> Collection entries:
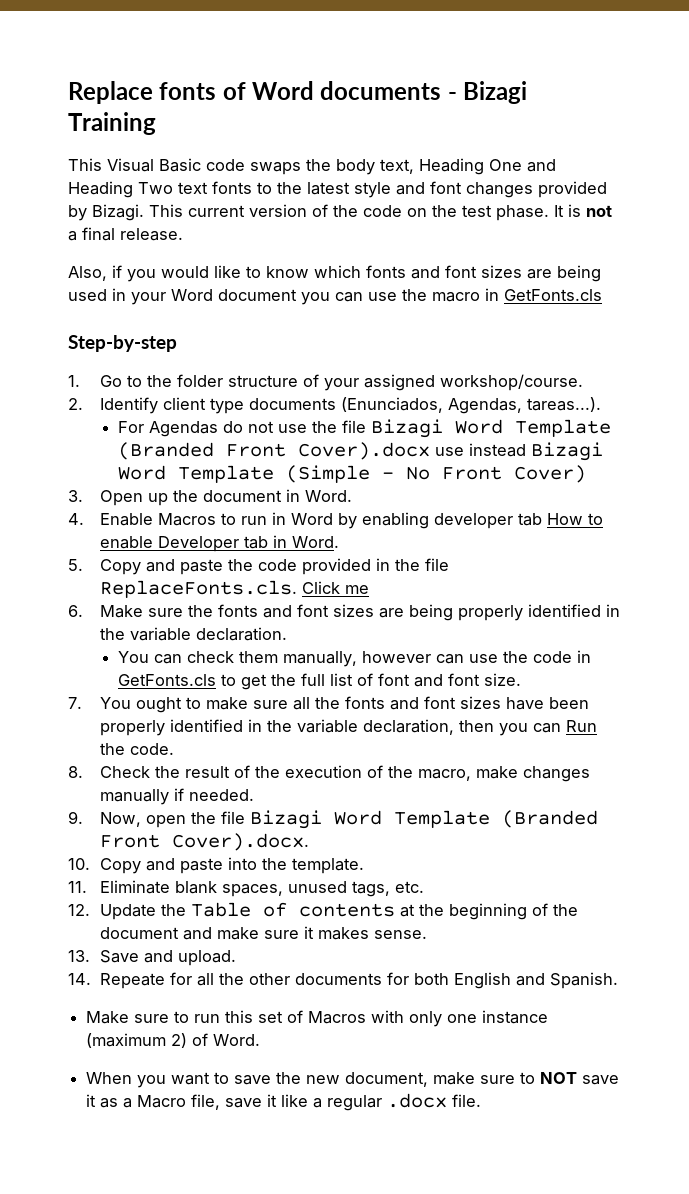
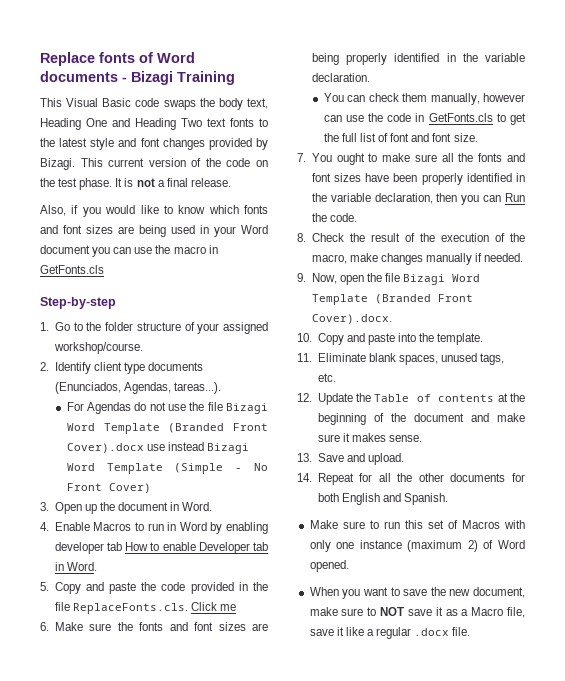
[99,973,165,989] Repeate -> [317,473,354,485] Repeat
[213,1034,261,1046] Word. -> [498,540,525,549] [309,560,349,572] Word opened.

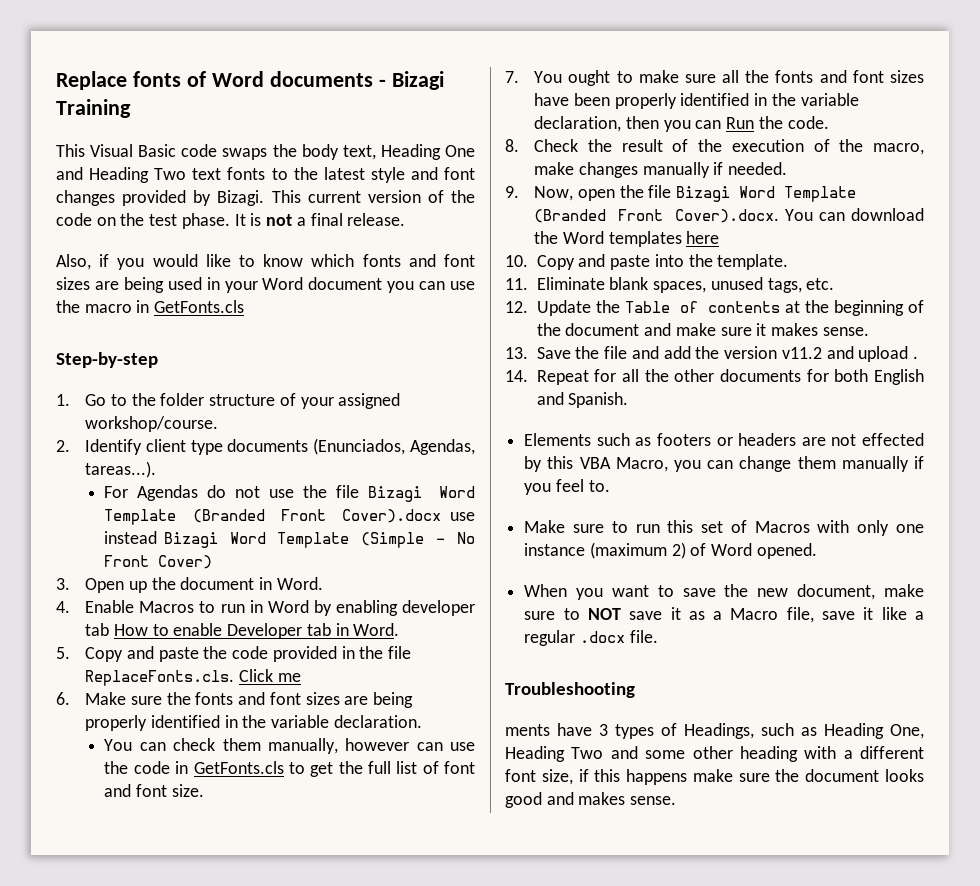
(392, 319) none -> [784,208,924,221] [534,231,720,247] You can download the Word templates here
[346,453,404,465] and upload. -> [575,346,918,362] the file and add the version v11.2 and upload .
(449, 499) none -> [524,433,924,446] [524,456,925,472] [524,479,610,495] // Elements such as footers or headers are not effected by this VBA Macro, you can change them manually if you feel to.
(471, 631) none -> [505,682,635,698] [505,723,924,739] [505,746,924,762] [505,769,924,785] [505,792,677,808] // Troubleshooting // ments have 3 types of Headings, such as Heading One, Heading Two and some other heading with a different font size, if this happens make sure the document looks good and makes sense.

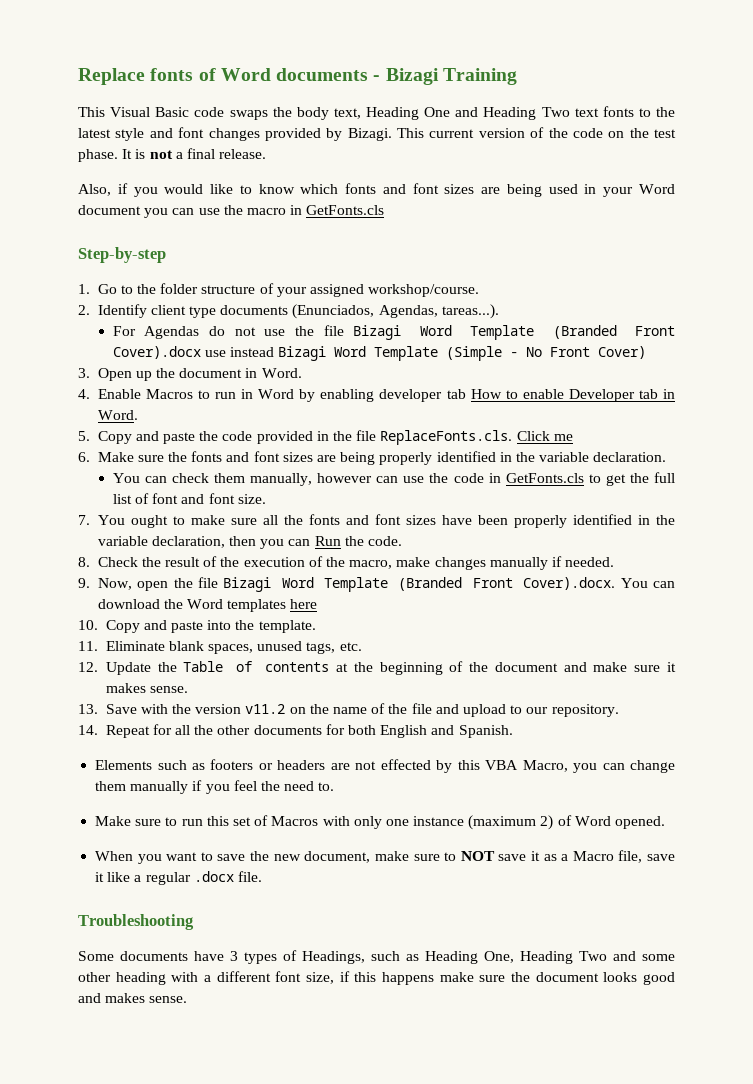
[575,346,918,362] the file and add the version v11.2 and upload . -> [140,703,619,717] with the version v11.2 on the name of the file and upload to our repository.
(584, 485) none -> [260,781,315,791] the need
[505,724,550,736] ments -> [78,951,188,961] Some documents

> REQUIREMENT: Among the lines of the data above, find those with the word "version" and show them.

> PROBLEM SOLUTION:
[346,453,404,465] and upload. -> [575,346,918,362] the file and add the version v11.2 and upload .
[575,346,918,362] the file and add the version v11.2 and upload . -> [140,703,619,717] with the version v11.2 on the name of the file and upload to our repository.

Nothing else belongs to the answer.